Il fallait que je vous conduise ici pour que vous vous rendiez compte de visu que la Sicile n’est pas toujours et partout «le pays où fleurit l’oranger». La fable selon laquelle Perséphone règne tantôt sous la terre, tantôt dessus, est née d’une vérité. Lorsque l’épouse de Hadès s’évade des Enfers, les lieux de l’île où elle apparaît se revêtent des plus belles fleurs, des fruits les plus beaux. Ces grands morceaux de Paradis, vous les vîtes autour de Palerme et vous les reverrez, dès ce soir, autour de Syracuse.
Cependant, ne vous éloignez point de ce site dramatique sans l’avoir un peu exploré. Après les dieux, les hommes n’ont pas laissé ici, de siècle en siècle, des souvenirs de paix. On s’est furieusement battu autour et dans cette Enna qui passait pour inexpugnable. Elle fut phénicienne avant d’être grecque ; et, tout le long des guerres puniques, tantôt romaine, tantôt carthaginoise. Puis les Normands et les Arabes se la disputèrent âprement.

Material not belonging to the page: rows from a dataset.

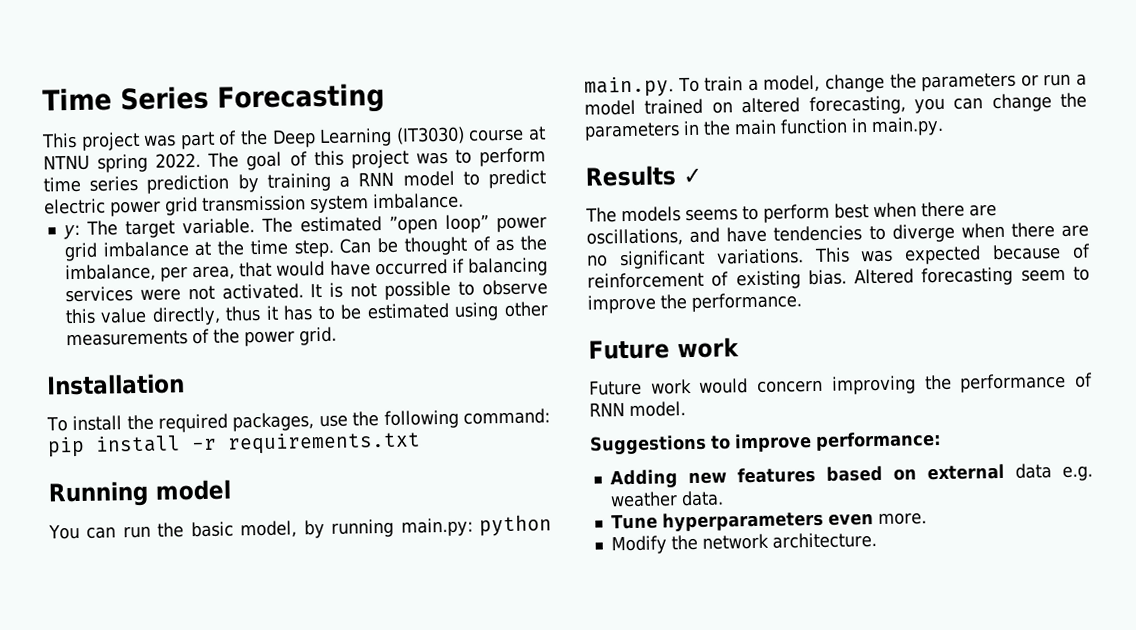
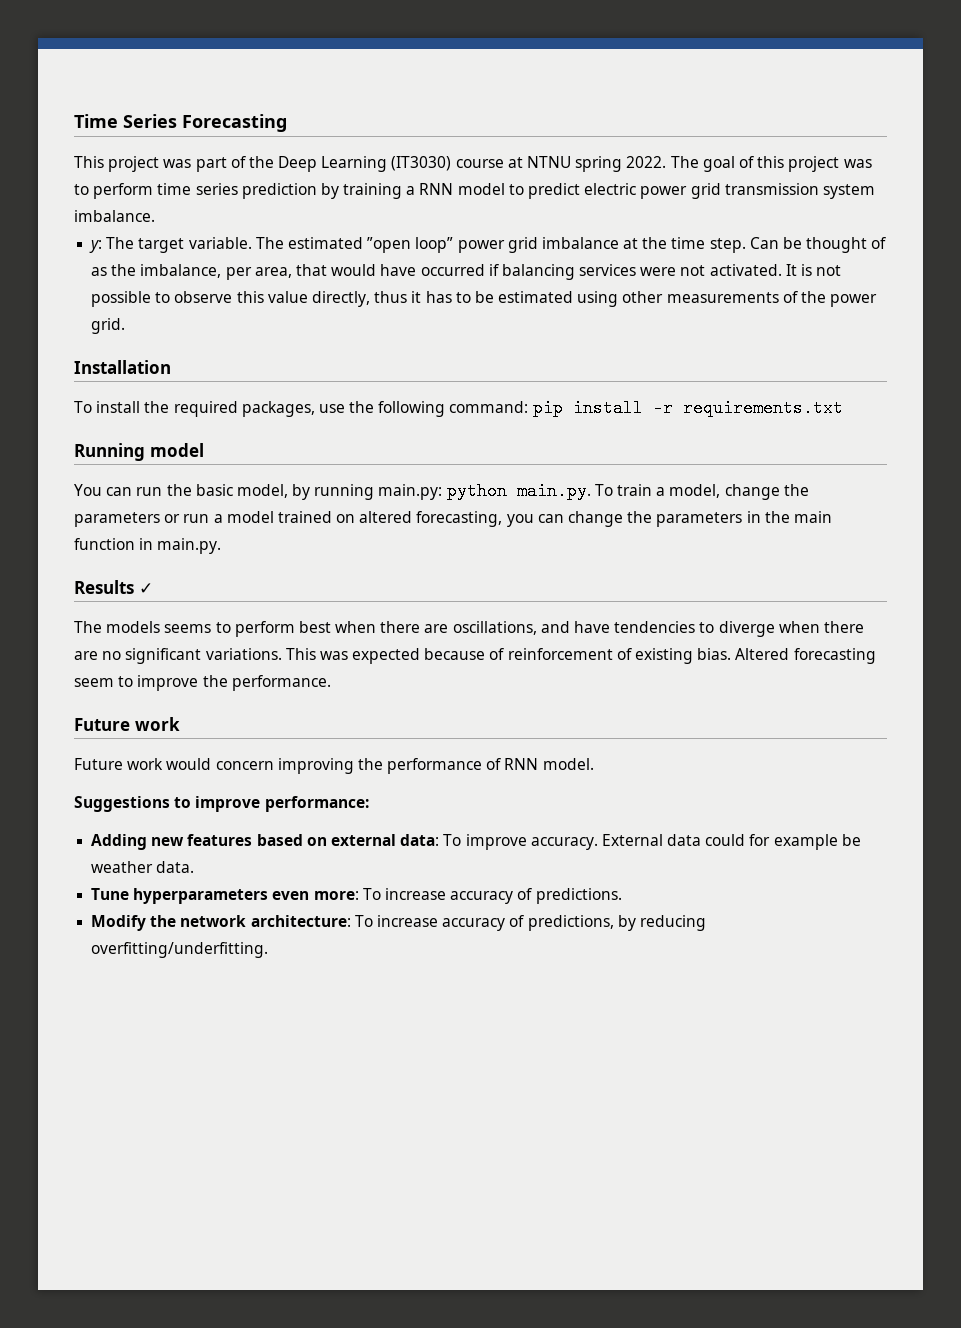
- Adding new features based on external data e.g. weather data.
+ Adding new features based on external data: To improve accuracy. External data could for example be weather data.
- Tune hyperparameters even more.
- Modify the network architecture.
+ Tune hyperparameters even more: To increase accuracy of predictions.
+ Modify the network architecture: To increase accuracy of predictions, by reducing overfitting/underfitting.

Un émir vainqueur y rafla en une fois toutes les femmes de la région, et, à Bagdad, en peupla ses harems.




Aujourd’hui, Enna est une petite ville grave, fière de trôner juste au milieu de l’île (à mille mètres d’altitude) ; fière aussi de ses monuments, gothiques (églises, palais, citadelle). Elle possède un trésor de vases sacrés, un petit musée, une petite trattoria. Faites-vous-y servir une de ces savoureuses pizze alla siciliana ; non point plates et compactes comme les pizze alla napolitana, mais onctueuses, presque légères ; et, dans des flacons épais, un vin enflammé, couleur de roche, quelque peu madérisé.
Jean-Louis Vaudoyer Compagnon d'Italie, éditions Fayard, 1958

Images : en haut, Site Flickr
en bas, Bricke Dotnet (Site Flickr)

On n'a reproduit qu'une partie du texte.